= AIDS Sutra =

AIDS Sutra: Untold Stories from India is an anthology of writing telling the human stories behind HIV/AIDS in India. The book has been published in collaboration with Avahan, the India Aids initiative of the Bill and Melinda Gates Foundation. Proceeds from the book go toward educational opportunities for AIDS orphans in India.

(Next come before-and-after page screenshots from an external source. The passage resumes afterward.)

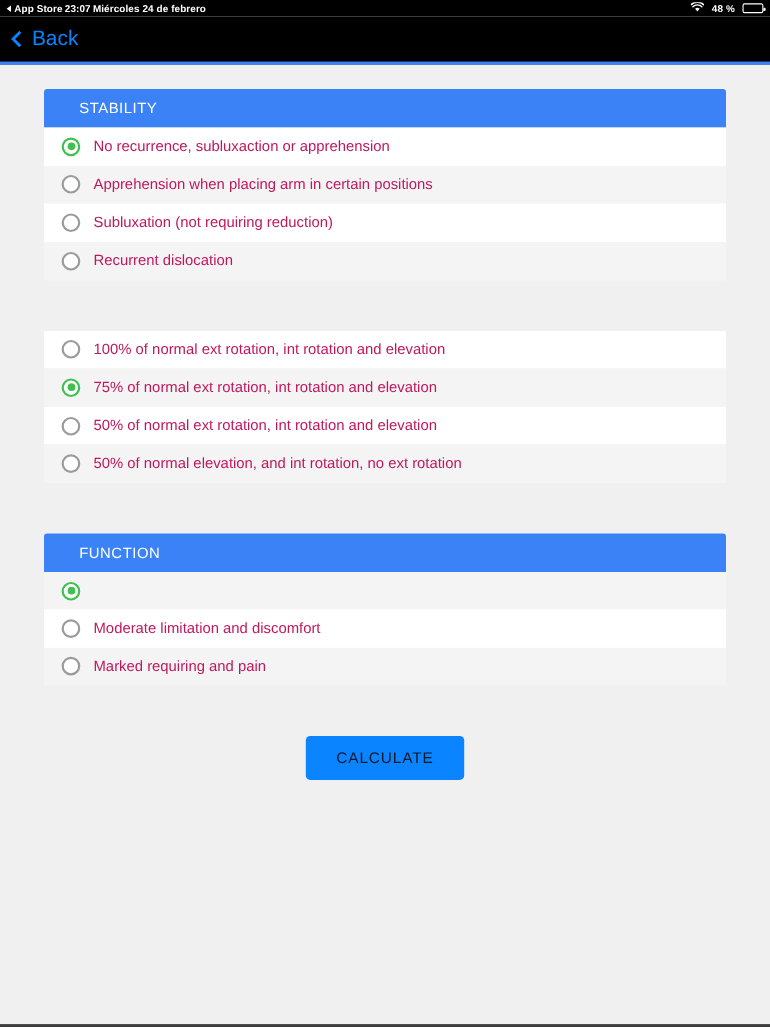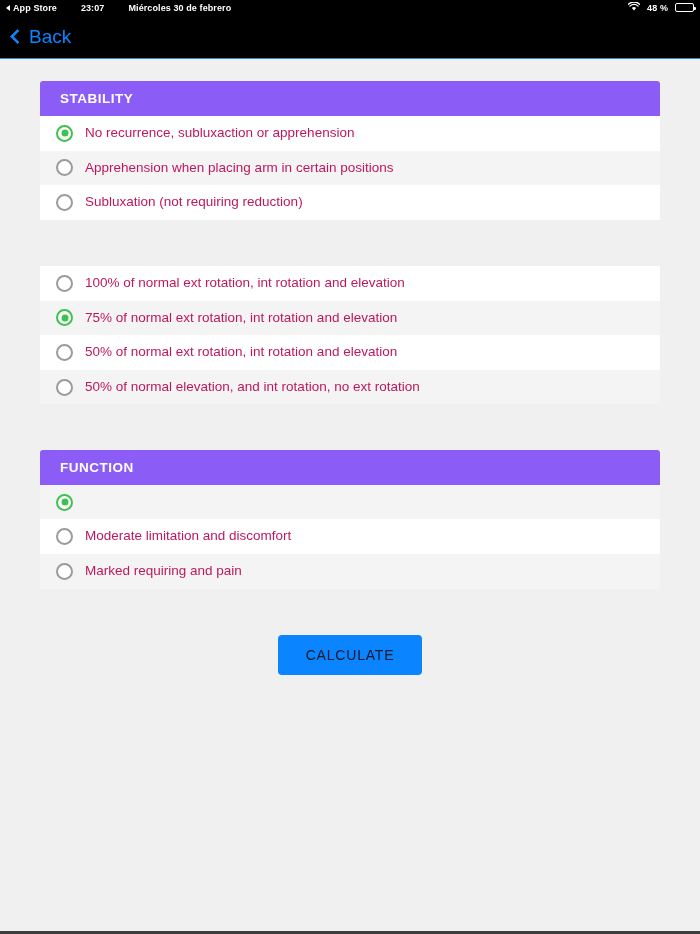--- a/index.html
+++ b/index.html
@@ -30,21 +30,21 @@
     align-items: center;
     padding: 0 6px;
     font-size: 9px;
     font-weight: bold;
     letter-spacing: 0.1px;
     flex: none;
   }
   .status-left {
     display: flex;
     align-items: flex-start;
-    gap: 24px;
+    gap: 2px;
   }
   .status-app {
     display: flex;
     align-items: center;
     gap: 3px;
   }
   .back-tri {
     width: 0; height: 0;
     border-top: 3.5px solid transparent;
     border-bottom: 3.5px solid transparent;
@@ -83,21 +83,21 @@
   }
 
   
   .nav-bar {
     height: 44px;
     background: #000000;
     display: flex;
     align-items: center;
     padding-left: 12px;
     flex: none;
-    border-bottom: 1px solid #3b82f6;
+    border-bottom: 3px solid #3b82f6;
   }
   .nav-back {
     display: flex;
     align-items: center;
     gap: 5px;
     color: #0a84ff;
     font-size: 19px;
     cursor: pointer;
   }
   .chevron-left {
@@ -114,26 +114,26 @@
   .content {
     flex: 1;
     background: #f0f0f0;
     padding: 22px 40px 0 40px;
     overflow: hidden;
   }
 
   .section { margin-bottom: 46px; }
 
   .section-header {
-    background: #8b5cf6;
+    background: #3b82f6;
     color: #ffffff;
     font-size: 13.5px;
-    font-weight: bold;
+    font-weight: normal;
     letter-spacing: 0.5px;
-    padding: 10px 20px;
+    padding: 10px 32px;
     border-radius: 3px 3px 0 0;
   }
 
   .option-row {
     display: flex;
     align-items: center;
     padding: 8px 16px;
     min-height: 34px;
     cursor: pointer;
   }
@@ -199,21 +199,21 @@
 
 <div class="device">
 
   <div class="status-bar">
     <div class="status-left">
       <div class="status-app">
         <span class="back-tri"></span>
         <span>App Store</span>
       </div>
       <span>23:07</span>
-      <span>Miércoles 30 de febrero</span>
+      <span>Miércoles 24 de febrero</span>
     </div>
     <div class="status-right">
       <span class="wifi-icon">
         <svg width="12" height="9" viewBox="0 0 12 9">
           <path d="M6 8.4 L3.9 5.9 A3.3 3.3 0 0 1 8.1 5.9 Z" fill="#ffffff"></path>
           <path d="M1.9 4.1 A5.9 5.9 0 0 1 10.1 4.1" stroke="#ffffff" stroke-width="1.3" fill="none" stroke-linecap="round"></path>
           <path d="M0.4 2.2 A8.2 8.2 0 0 1 11.6 2.2" stroke="#ffffff" stroke-width="1.3" fill="none" stroke-linecap="round"></path>
         </svg>
       </span>
       <span>48 %</span>
@@ -239,20 +239,24 @@
             <span class="option-label">No recurrence, subluxaction or apprehension</span>
           </div>
           <div class="option-row even">
             <span class="radio"></span>
             <span class="option-label">Apprehension when placing arm in certain positions</span>
           </div>
           <div class="option-row odd">
             <span class="radio"></span>
             <span class="option-label">Subluxation (not requiring reduction)</span>
           </div>
+          <div class="option-row even">
+            <span class="radio"></span>
+            <span class="option-label">Recurrent dislocation</span>
+          </div>
         </div>
         <div class="section">
           <div class="option-row odd">
             <span class="radio"></span>
             <span class="option-label">100% of normal ext rotation, int rotation and elevation</span>
           </div>
           <div class="option-row even">
             <span class="radio selected"></span>
             <span class="option-label">75% of normal ext rotation, int rotation and elevation</span>
           </div>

The book features a foreword by Nobel Laureate Amartya Sen, an introduction by Bill and Melinda Gates and essays by 16 contributing writers including Salman Rushdie, Kiran Desai, Vikram Seth, Siddhartha Deb, William Dalrymple, Amit Chaudhuri, Sunil Gangopadhyay, Nikita Lalwani, Sonia Faleiro, Aman Sethi, Mukul Kesavan, Jaspreet Singh, Shobhaa De, Siddharth Dhanvant Sanghvi, Nalini Jones, and CS Lakshmi each of whom spent time in the field exploring one aspect of the Indian AIDS epidemic. The writers traveled the country to talk with sex workers, housewives, vigilantes, police and injecting drug users.

Photos accompanying the collection are by Prashant Panjiar and the book was edited by Negar Akhavi. The book talks about the discrimination that HIV patients face in various public places like hospitals, schools and even in families.

Aids Sutra is published by Random House India in August 2008, by Vintage UK in September 2008, and Anchor Books, US in October 2008. Currently it is available under the title Journeys In the Night from Random House India.